In a complaint filed yesterday in the U.S. District Court for the Southern District of Florida, Trump alleges that Stephanopoulos defamed him during a March 10 interview with Rep. Nancy Mace (R–S.C.) in which the host repeatedly said that a jury found Trump liable for rape in the lawsuits brought against him by E. Jean Carroll.
"You've endorsed Donald Trump for president," Stephanopoulos said to Mace. "Judges and two separate juries have found him liable for rape and for defaming the victim of that rape. How do you square your endorsement of Donald Trump with the testimony that we just saw?"
In 2019, Carroll claimed that Trump raped her in a department store dressing room in the '90s. Trump denied the allegation, saying Carroll wasn't his type and that she made up the story to sell copies of her book. Last year, a jury awarded her $5 million after finding Trump liable for sexual abuse and defamation, and earlier this year a judge affirmed an $83 million judgment against Trump for defaming Carroll again.
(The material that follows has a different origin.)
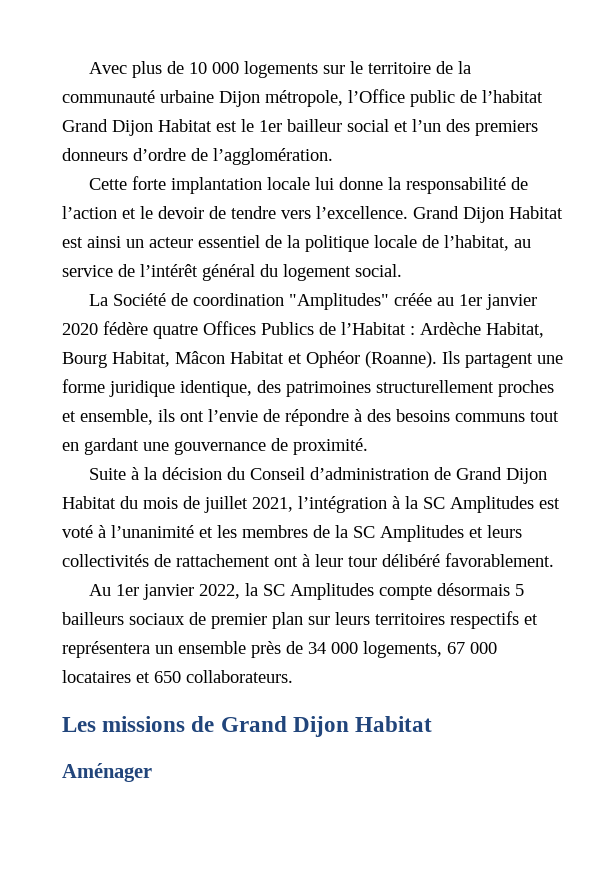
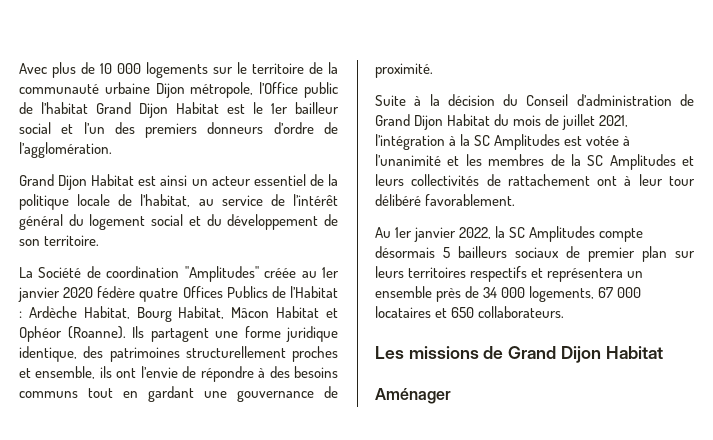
- Cette forte implantation locale lui donne la responsabilité de l’action et le devoir de tendre vers l’excellence. Grand Dijon Habitat est ainsi un acteur essentiel de la politique locale de l’habitat, au service de l’intérêt général du logement social.
+ Grand Dijon Habitat est ainsi un acteur essentiel de la politique locale de l’habitat, au service de l’intérêt général du logement social et du développement de son territoire.
- Suite à la décision du Conseil d’administration de Grand Dijon Habitat du mois de juillet 2021, l’intégration à la SC Amplitudes est voté à l’unanimité et les membres de la SC Amplitudes et leurs collectivités de rattachement ont à leur tour délibéré favorablement.
+ Suite à la décision du Conseil d’administration de Grand Dijon Habitat du mois de juillet 2021, l’intégration à la SC Amplitudes est votée à l’unanimité et les membres de la SC Amplitudes et leurs collectivités de rattachement ont à leur tour délibéré favorablement.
Trump's complaint is correct that, as a technical matter, he was found civilly liable for sexual assault under New York state law, not rape, because the jury did not find that he penetrated Carrol with his penis.
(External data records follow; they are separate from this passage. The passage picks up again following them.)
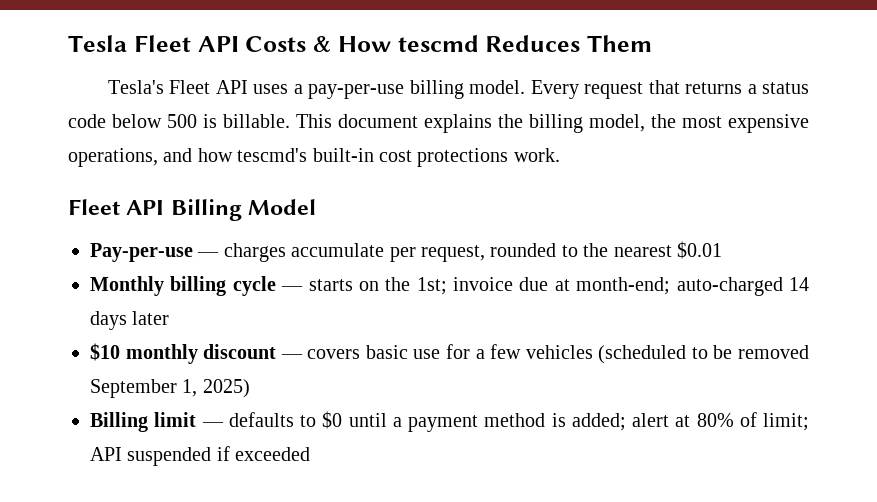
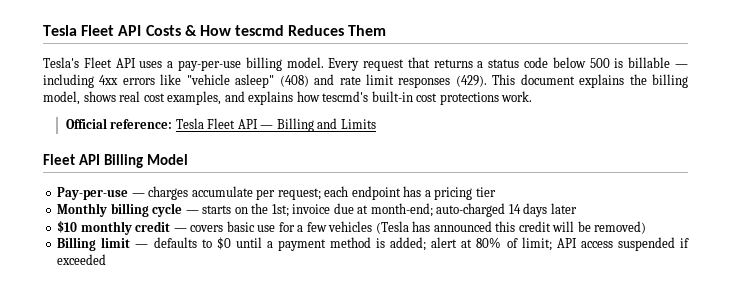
- Every request that returns a status code below 500 is billable.
+ Every request that returns a status code below 500 is billable — including 4xx errors like "vehicle asleep" (408) and rate limit responses (429).
- This document explains the billing model, the most expensive operations, and how tescmd's built-in cost protections work.
+ This document explains the billing model, shows real cost examples, and explains how tescmd's built-in cost protections work.
+ Official reference: Tesla Fleet API — Billing and Limits
- Pay-per-use — charges accumulate per request, rounded to the nearest $0.01
+ Pay-per-use — charges accumulate per request; each endpoint has a pricing tier
- $10 monthly discount — covers basic use for a few vehicles (scheduled to be removed September 1, 2025)
+ $10 monthly credit — covers basic use for a few vehicles (Tesla has announced this credit will be removed)
- Billing limit — defaults to $0 until a payment method is added; alert at 80% of limit; API suspended if exceeded
+ Billing limit — defaults to $0 until a payment method is added; alert at 80% of limit; API access suspended if exceeded

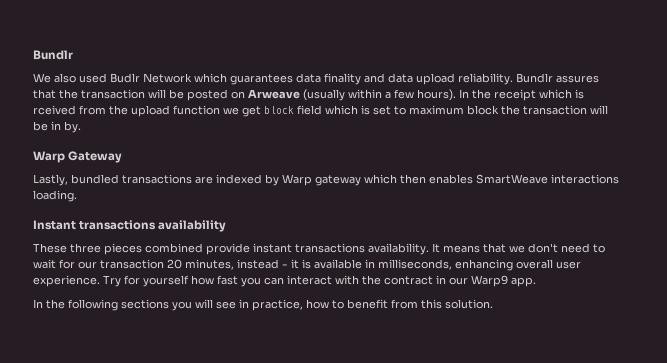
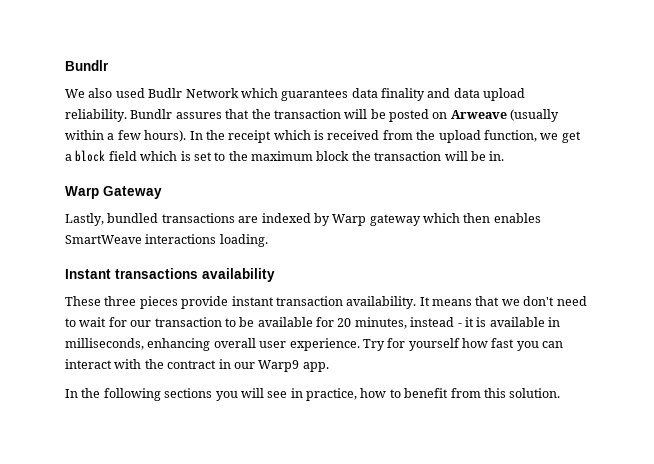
- In the receipt which is rceived from the upload function we get block field which is set to maximum block the transaction will be in by.
+ In the receipt which is received from the upload function, we get a block field which is set to the maximum block the transaction will be in.
- These three pieces combined provide instant transactions availability.
+ These three pieces provide instant transaction availability.
- It means that we don't need to wait for our transaction 20 minutes, instead - it is available in milliseconds, enhancing overall user experience.
+ It means that we don't need to wait for our transaction to be available for 20 minutes, instead - it is available in milliseconds, enhancing overall user experience.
However, U.S. District Judge Lewis Kaplan, who presided over one of Carroll's lawsuits, directly addressed the semantics of the jury's findings in an order last year, noting that the New York penal code's definition was far narrower than how the word is used in the common parlance or even other comparable state and federal criminal statutes.
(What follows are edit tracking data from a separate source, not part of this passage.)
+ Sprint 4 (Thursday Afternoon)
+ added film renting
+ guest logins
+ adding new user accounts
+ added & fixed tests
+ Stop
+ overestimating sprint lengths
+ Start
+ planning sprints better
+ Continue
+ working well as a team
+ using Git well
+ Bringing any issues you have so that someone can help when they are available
"The finding that Ms. Carroll failed to prove that she was 'raped' within the meaning of the New York Penal Law does not mean that she failed to prove that Mr. Trump 'raped' her as many people commonly understand the word 'rape," Kaplan wrote. "Indeed, as the evidence at trial recounted below makes clear, the jury found that Mr. Trump in fact did exactly that."
The jury's finding "necessarily implies that it found that Mr. Trump forcibly penetrated her vagina," Kaplan continued later in the order. "And since the jury's answer to Question 1 demonstrates that it was unconvinced that there was penile penetration, the only remaining conclusion is that it found that Mr. Trump forcibly penetrated her vagina with his fingers—in other words, that he 'raped' her in the sense of that term broader than the New York Penal Law definition."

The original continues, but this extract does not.